De pronto, una sonrisa leve se dibujó en los labios de él. Apenas perceptible. Abrió un ojo y la miró desde abajo.
—Entonces deja de gritar —susurró con sarcasmo.
Sabrina lo miró, incrédula, y luego apartó la vista. Estaba avergonzada, cansada, rota.
Un haz de luz los alcanzó. Era una linterna. Se escuchó una voz desde lo alto del barranco.
—¡Max! ¡¿Estás bien?!
Era Martín Fiore, con varios hombres detrás. La linterna se movía frenéticamente hasta que iluminó el rostro de Maximiliano.
—¡Sáquenme de aquí! —gritó él con furia.
—¡Ya vamos! ¡Calma!
Mientras los hombres bajaban por una pendiente menos empinada, Maximiliano giró el rostro hacia Sabrina.
—Si vuelves a escaparte… te mato —dijo con voz baja pero llena de veneno.
Sabrina no respondió. Lo miró con la respiración entrecortada, los labios partidos y la mirada desafiante. No tenía fuerzas para discutir, pero tampoco pensaba rendirse.
Martin bajó primero, ayudado por dos hombres armados. Miró la escena con una mezcla de alivio y confusión.
—Dios… ¿Qué pasó?
—La princesa quiso jugar a ser valiente —respondió Maximiliano, con sarcasmo, mientras uno de sus hombres lo ayudaba a ponerse de pie.
Martin observó a Sabrina, y por un momento pareció que iba a decir algo. Pero guardó silencio.
—Subámoslos —ordenó a los guardias.
Dos hombres cargaron a Sabrina, quien se retorció de dolor cuando su tobillo tocó el suelo. No gritó. No quería darle ese gusto a Maximiliano.
Una vez en la mansión, los médicos llegaron. Maximiliano tenía dos costillas magulladas y un corte profundo en el brazo. Sabrina fue vendada con cuidado. Nadie le habló. Nadie la miraba a los ojos. Era invisible, una sombra más en aquella mansión que respiraba peligro.

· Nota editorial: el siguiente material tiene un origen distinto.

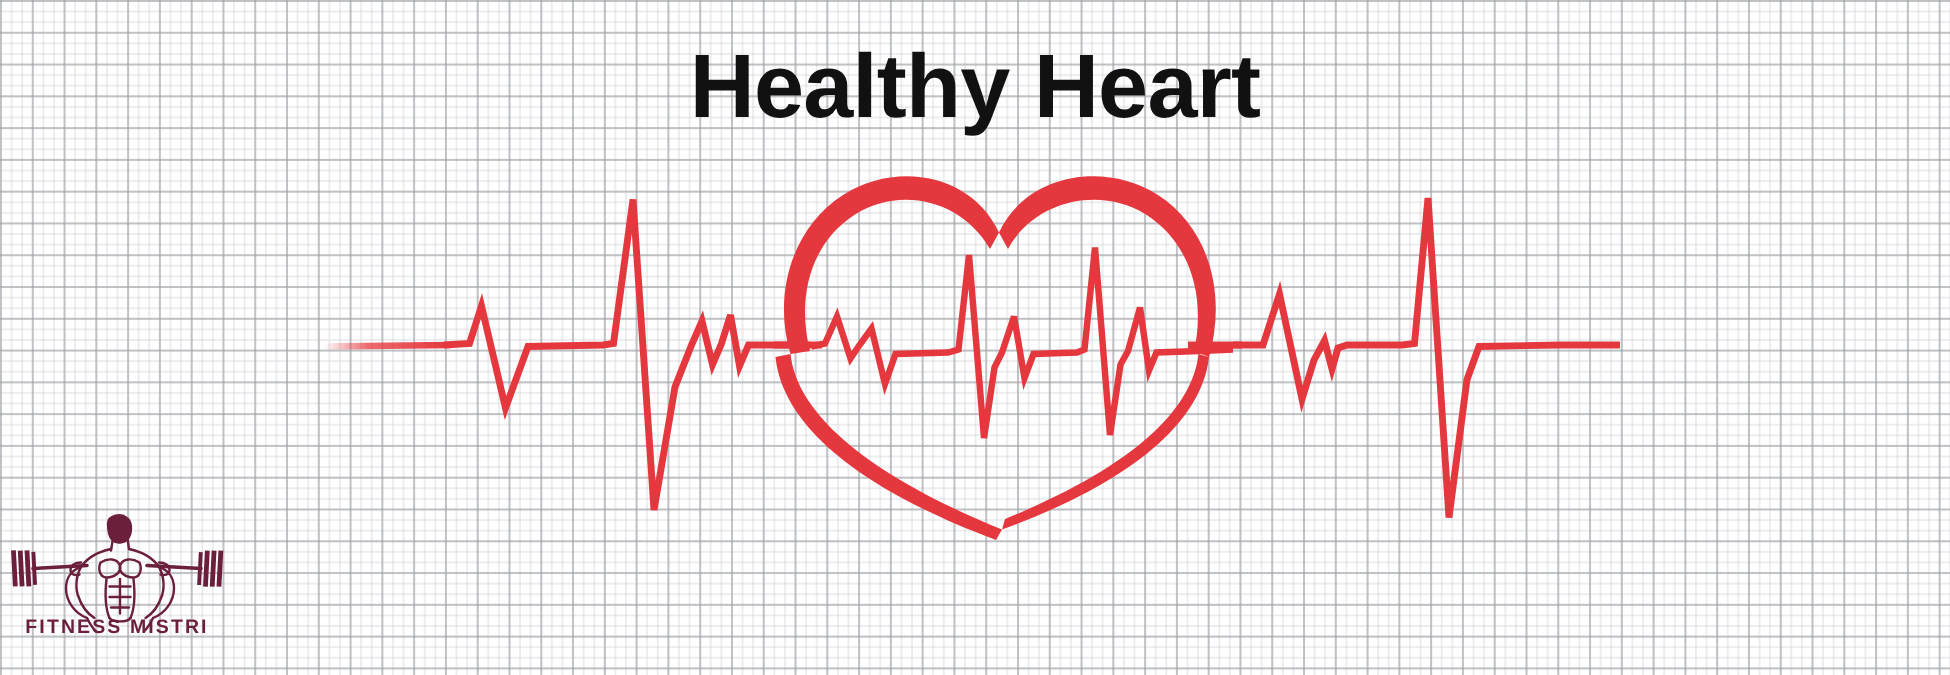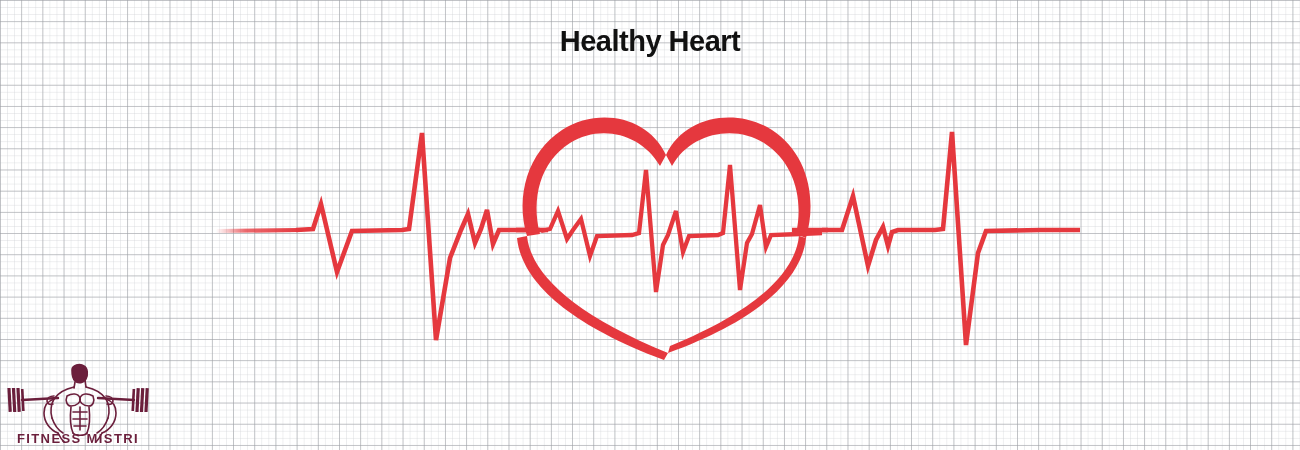--- a/index.html
+++ b/index.html
@@ -33,38 +33,38 @@
     position: absolute;
     inset: 0;
     pointer-events: none;
   }
   #title {
     position: absolute;
     left: 0;
     right: 0;
     top: 26px;
     text-align: center;
-    font-size: 29px;
+    font-size: 60px;
     font-weight: bold;
     color: #111111;
     letter-spacing: -0.5px;
     line-height: 1.05;
     font-family: "Liberation Sans", sans-serif;
   }
   #artwork {
     position: absolute;
     left: 0;
     top: 0;
     width: 1300px;
     height: 450px;
   }
   #logo {
     position: absolute;
     left: 2px;
-    top: 360px;
+    top: 339px;
     width: 152px;
     height: 88px;
   }
   #logo svg { display: block; }
 </style>
 </head>
 <body>
 
 <div id="banner">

Horas después, Maximiliano estaba recostado en un sillón, bebiendo whisky con hielo, mientras Martín lo miraba desde el otro lado del despacho.
—¿Estás seguro de que fue buena idea traerla aquí nuevamente? Podemos llevarla al club infernal.
—No —dijo Maximiliano.
—Entonces, ¿por qué lo hiciste? ¿Por qué te lanzaste con ella? Pudiste haber muerto.
Maximiliano giró el vaso entre sus dedos, pensativo.
—Porque esa maldita chica tiene fuego. Y quiero saber hasta dónde es capaz de llegar con él.
—¿Y si ese fuego te consume?
Max lo miró de reojo, con una sonrisa cínica.
—Entonces al menos me habré quemado por algo interesante.
Esa noche, Sabrina permaneció despierta, con la pierna entablillada y el tobillo vendado. La luna entraba por la ventana, bañando la habitación con una luz suave y triste.
Ella no era una víctima. No pensaba dejarse moldear como él quería.
Si debía ser su prisionera, no sería una prisionera dócil.
Maximiliano Salvatore había abierto una guerra. Y ella no pensaba perderla.